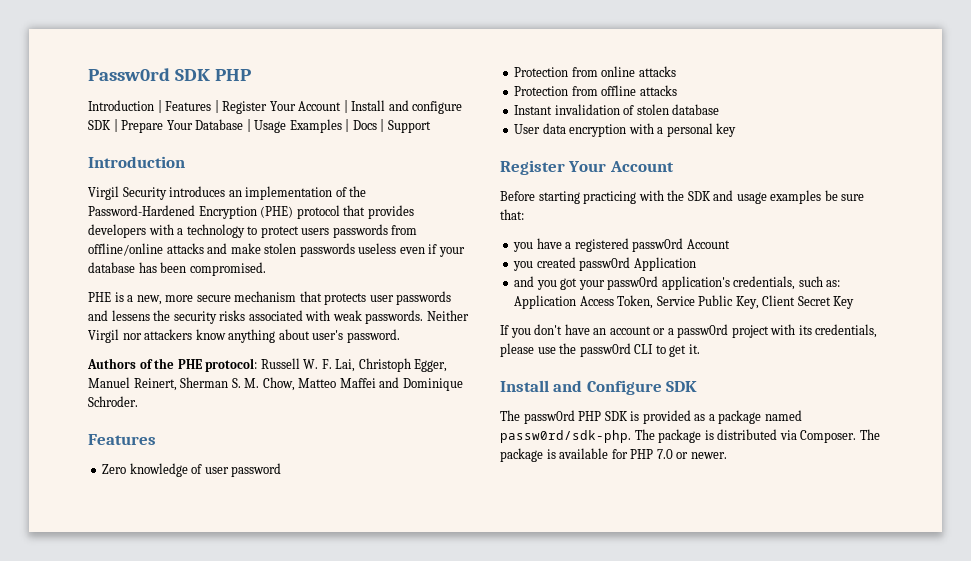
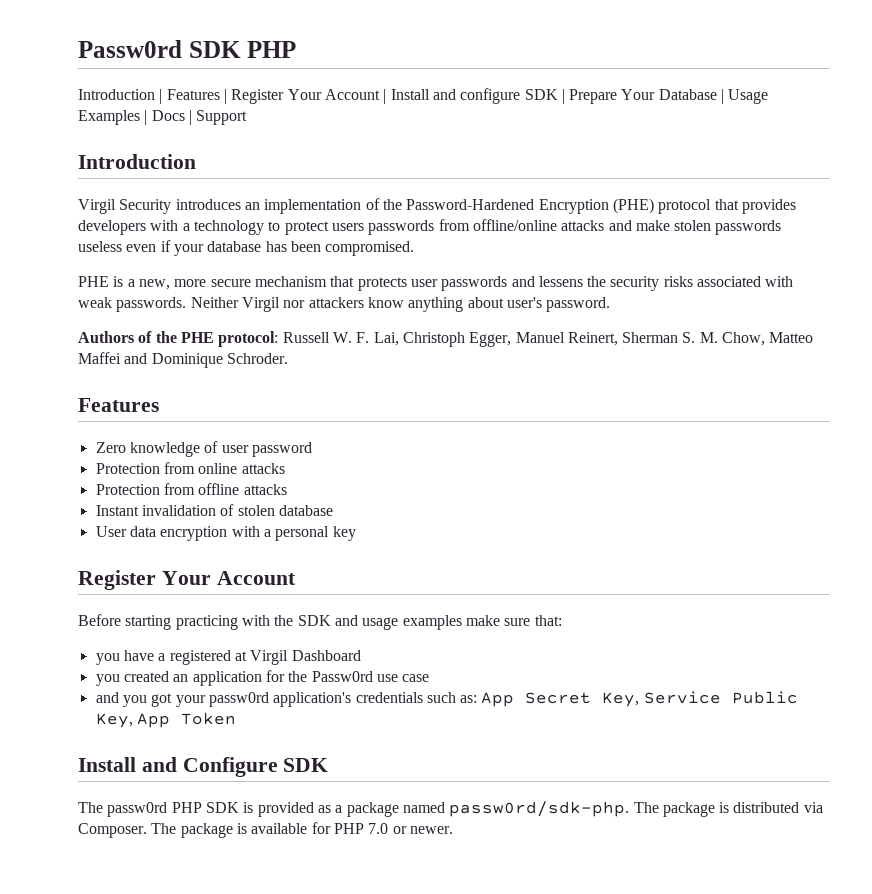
[824,190,838,201] be -> [465,615,500,626] make
[632,238,730,252] passw0rd Account -> [234,650,361,665] at Virgil Dashboard
[579,257,696,271] passw0rd Application -> [173,670,430,686] an application for the Passw0rd use case
[733,276,796,290] credentials, -> [355,692,423,703] credentials
[514,295,855,309] [500,324,878,338] [500,343,700,357] Application Access Token, Service Public Key, Client Secret Key // If you don't have an account or a passw0rd project with its credentials, please use the passw0rd CLI to get it. -> [481,691,798,707] [95,712,236,728] App Secret Key, Service Public Key, App Token

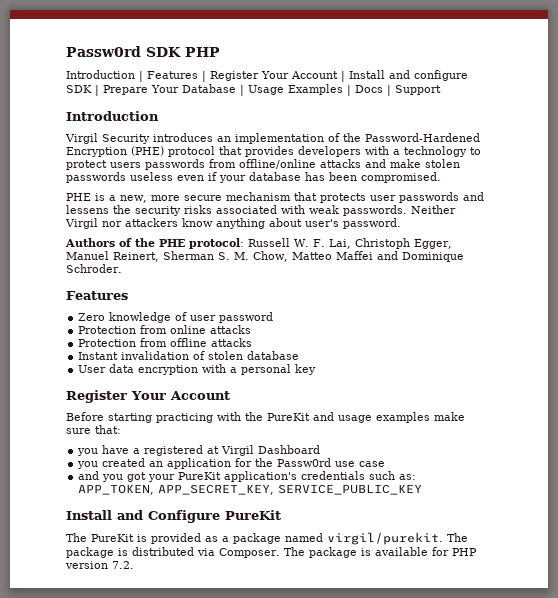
[297,615,331,626] SDK -> [267,413,310,421] PureKit
[208,692,269,707] passw0rd -> [178,472,222,480] PureKit
[481,691,798,707] [95,712,236,728] App Secret Key, Service Public Key, App Token -> [78,484,423,495] APP_TOKEN, APP_SECRET_KEY, SERVICE_PUBLIC_KEY
[283,758,329,772] [78,802,239,817] SDK // The passw0rd PHP SDK -> [225,510,281,520] [66,533,134,542] PureKit // The PureKit
[449,801,630,817] passw0rd/sdk-php. -> [327,532,443,545] virgil/purekit.
[368,823,453,834] 7.0 or newer. -> [65,561,134,569] version 7.2.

## Problem statement
Output the listing exactly, pictures excluded.

## Response
[824,190,838,201] be -> [465,615,500,626] make
[632,238,730,252] passw0rd Account -> [234,650,361,665] at Virgil Dashboard
[579,257,696,271] passw0rd Application -> [173,670,430,686] an application for the Passw0rd use case
[733,276,796,290] credentials, -> [355,692,423,703] credentials
[514,295,855,309] [500,324,878,338] [500,343,700,357] Application Access Token, Service Public Key, Client Secret Key // If you don't have an account or a passw0rd project with its credentials, please use the passw0rd CLI to get it. -> [481,691,798,707] [95,712,236,728] App Secret Key, Service Public Key, App Token

[297,615,331,626] SDK -> [267,413,310,421] PureKit
[208,692,269,707] passw0rd -> [178,472,222,480] PureKit
[481,691,798,707] [95,712,236,728] App Secret Key, Service Public Key, App Token -> [78,484,423,495] APP_TOKEN, APP_SECRET_KEY, SERVICE_PUBLIC_KEY
[283,758,329,772] [78,802,239,817] SDK // The passw0rd PHP SDK -> [225,510,281,520] [66,533,134,542] PureKit // The PureKit
[449,801,630,817] passw0rd/sdk-php. -> [327,532,443,545] virgil/purekit.
[368,823,453,834] 7.0 or newer. -> [65,561,134,569] version 7.2.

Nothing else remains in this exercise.